EXERCISE DIRECTIONS
Reproduce word for word the line holding "BlastLSTLS, 2025-10-24: 0.05 -> none" and all lines after it in the data, through the end, leaving out pictures.

DATASET EXTRACT
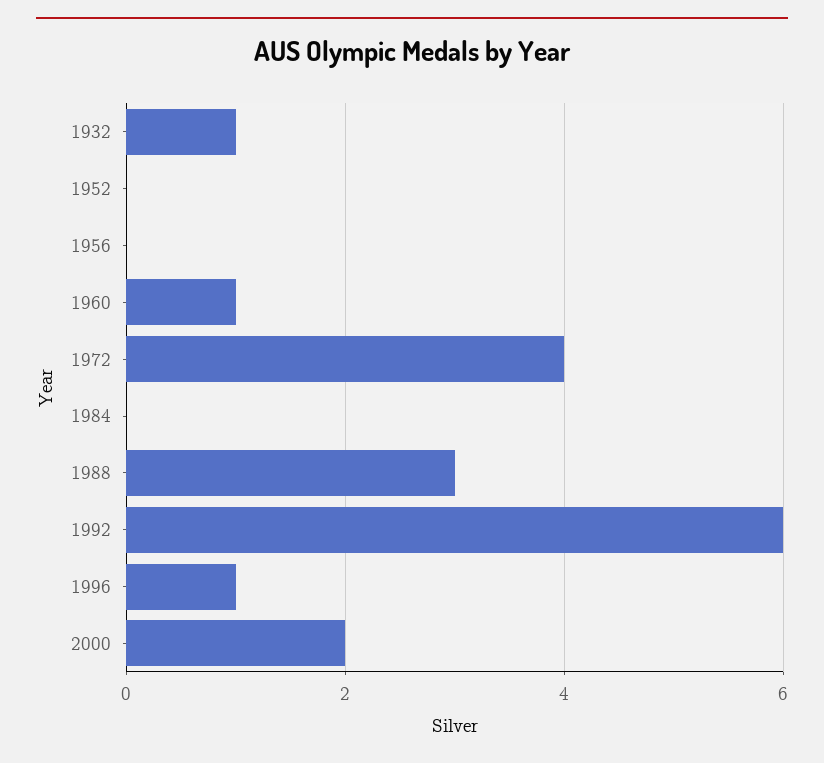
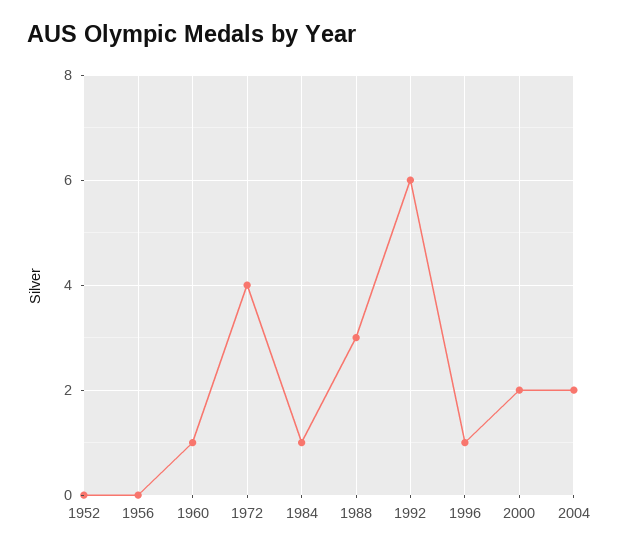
1932: 1 -> none
1984: 0 -> 1
2004: none -> 2

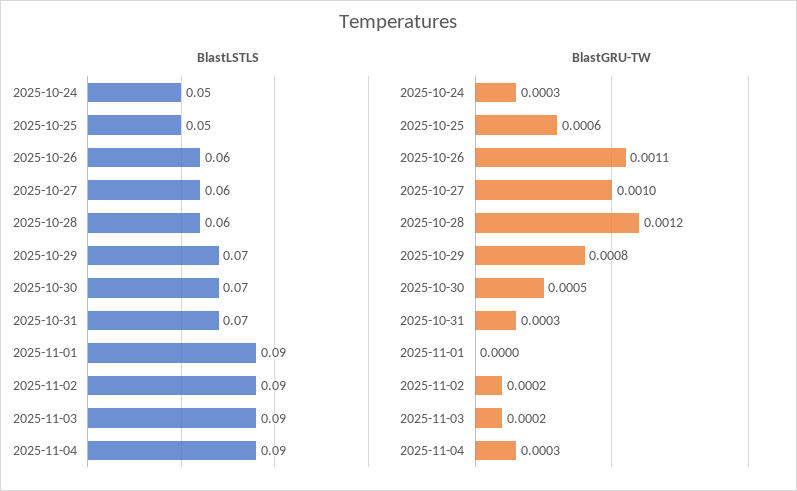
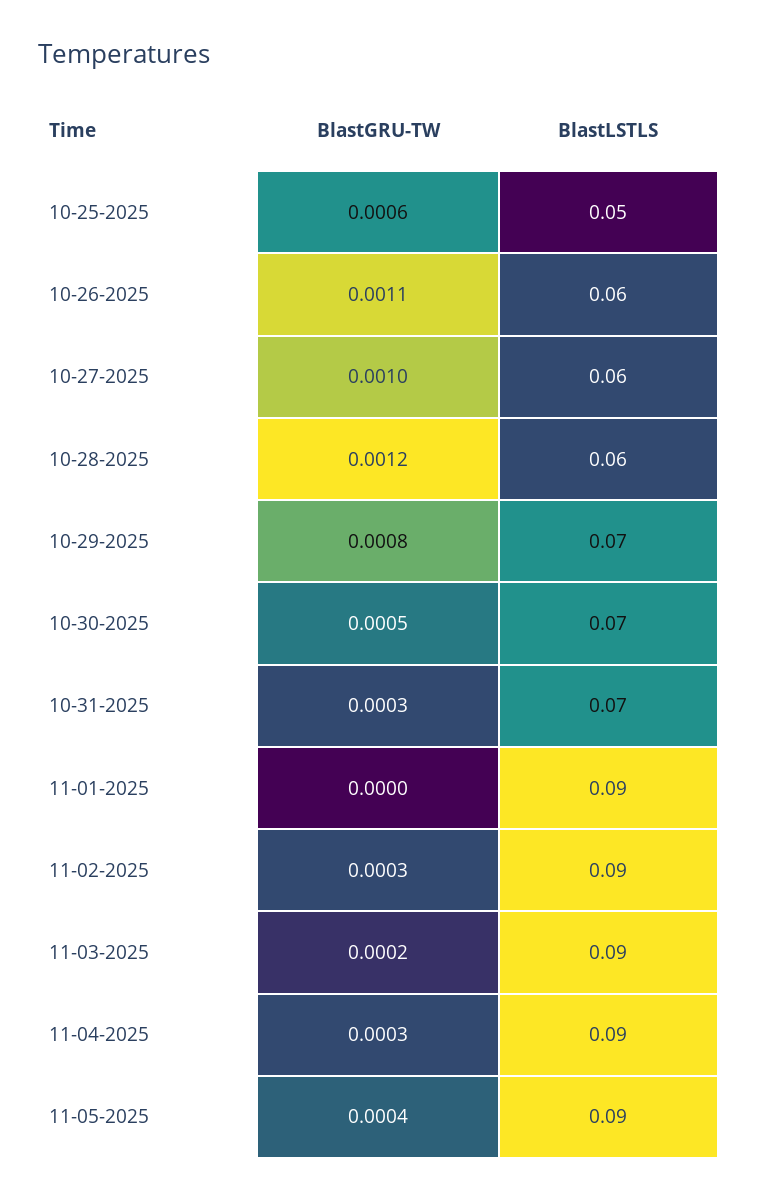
BlastLSTLS, 2025-10-24: 0.05 -> none
BlastGRU-TW, 2025-10-24: 0.0003 -> none
BlastGRU-TW, 2025-11-02: 0.0002 -> 0.0003
BlastGRU-TW, 11-05-2025: none -> 0.0004
BlastLSTLS, 11-05-2025: none -> 0.09

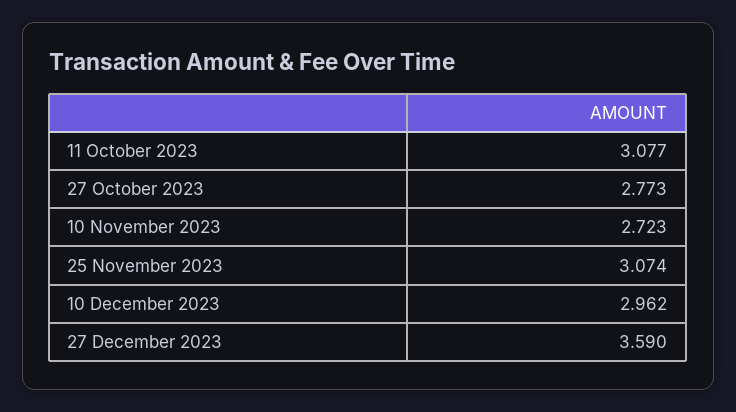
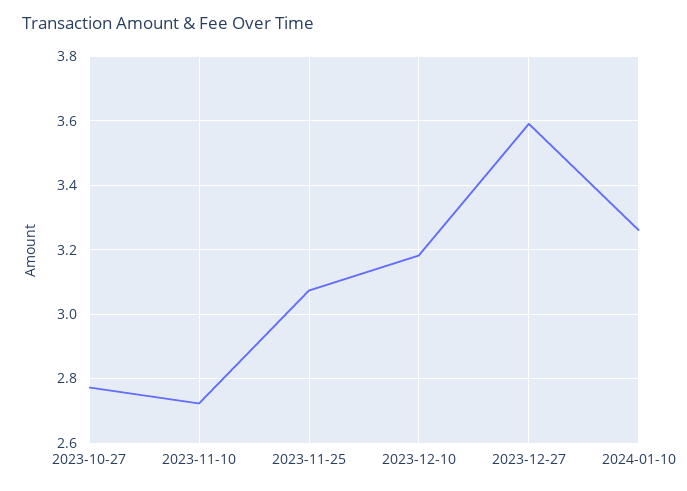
11 October 2023: 3.077 -> none
10 December 2023: 2.962 -> 3.18
2024-01-10: none -> 3.26

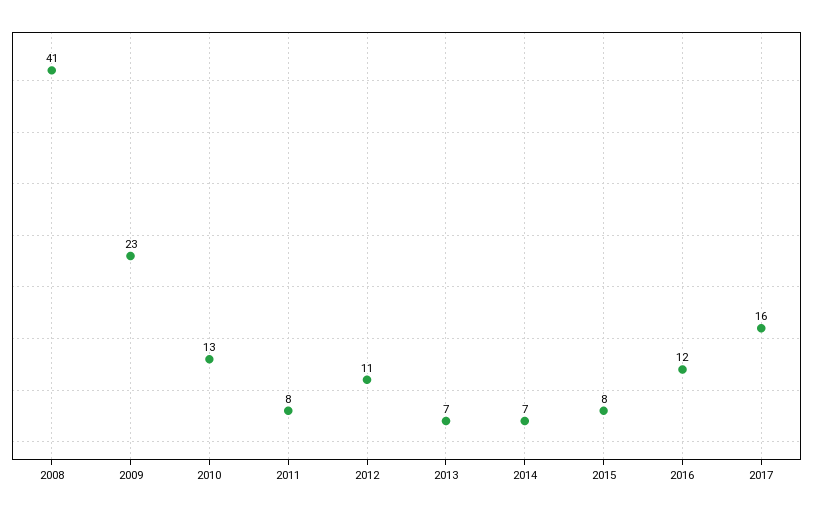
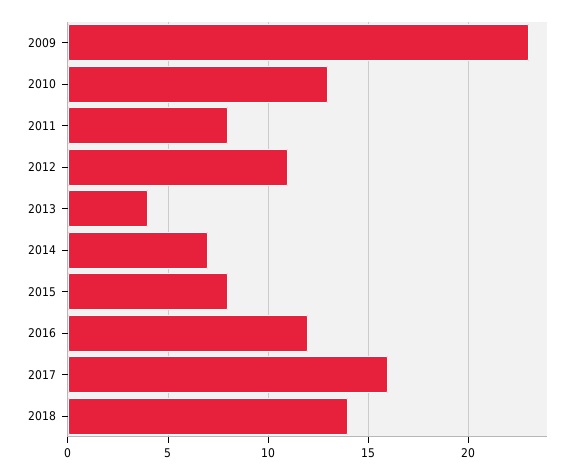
2008: 41 -> none
2013: 7 -> 4
2018: none -> 14

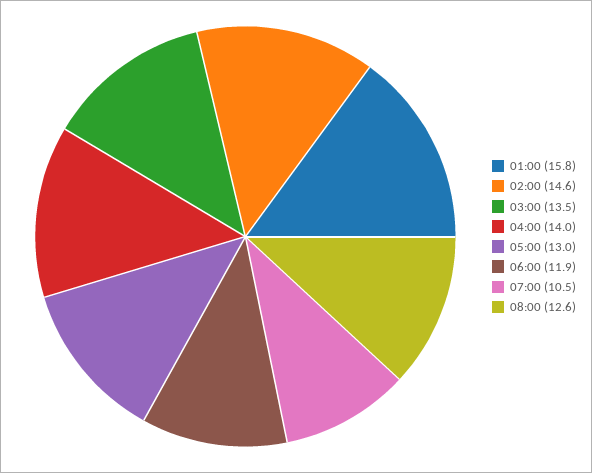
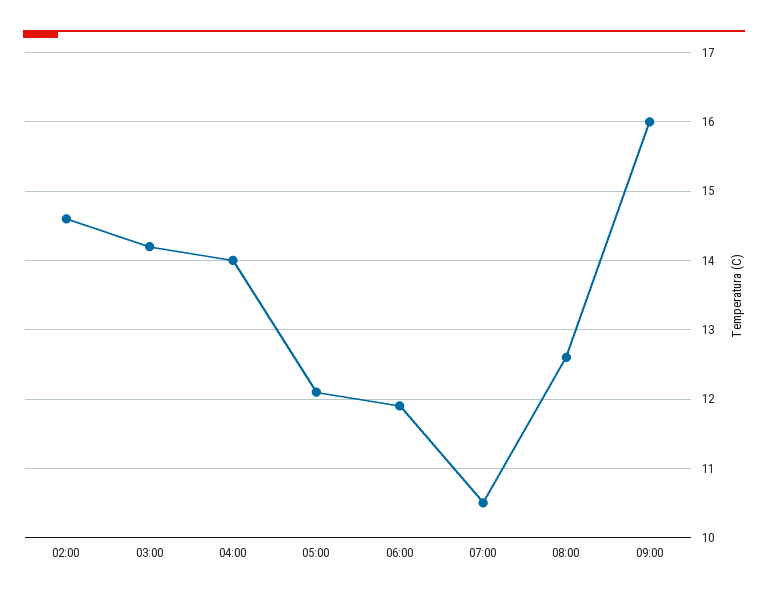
01:00: 15.8 -> none
03:00: 13.5 -> 14.2
05:00: 13 -> 12.1
09:00: none -> 16

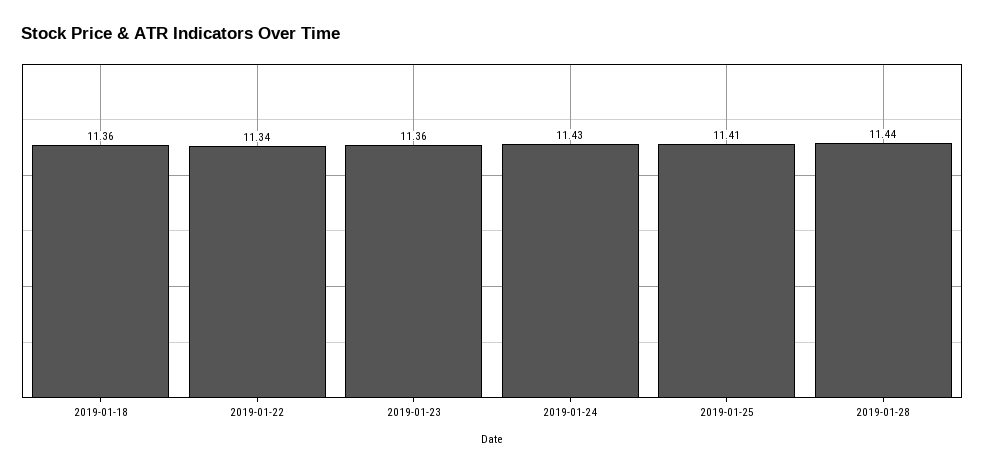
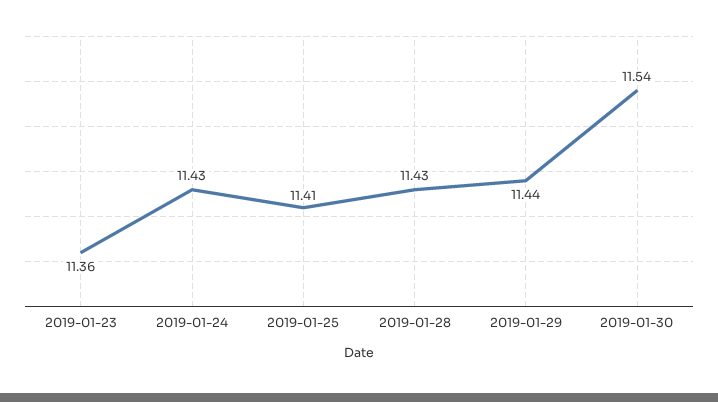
2019-01-18: 11.36 -> none
2019-01-22: 11.34 -> none
2019-01-28: 11.44 -> 11.43
2019-01-29: none -> 11.44
2019-01-30: none -> 11.54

OUTPUT OF THE EXERCISE
BlastLSTLS, 2025-10-24: 0.05 -> none
BlastGRU-TW, 2025-10-24: 0.0003 -> none
BlastGRU-TW, 2025-11-02: 0.0002 -> 0.0003
BlastGRU-TW, 11-05-2025: none -> 0.0004
BlastLSTLS, 11-05-2025: none -> 0.09

11 October 2023: 3.077 -> none
10 December 2023: 2.962 -> 3.18
2024-01-10: none -> 3.26

2008: 41 -> none
2013: 7 -> 4
2018: none -> 14

01:00: 15.8 -> none
03:00: 13.5 -> 14.2
05:00: 13 -> 12.1
09:00: none -> 16

2019-01-18: 11.36 -> none
2019-01-22: 11.34 -> none
2019-01-28: 11.44 -> 11.43
2019-01-29: none -> 11.44
2019-01-30: none -> 11.54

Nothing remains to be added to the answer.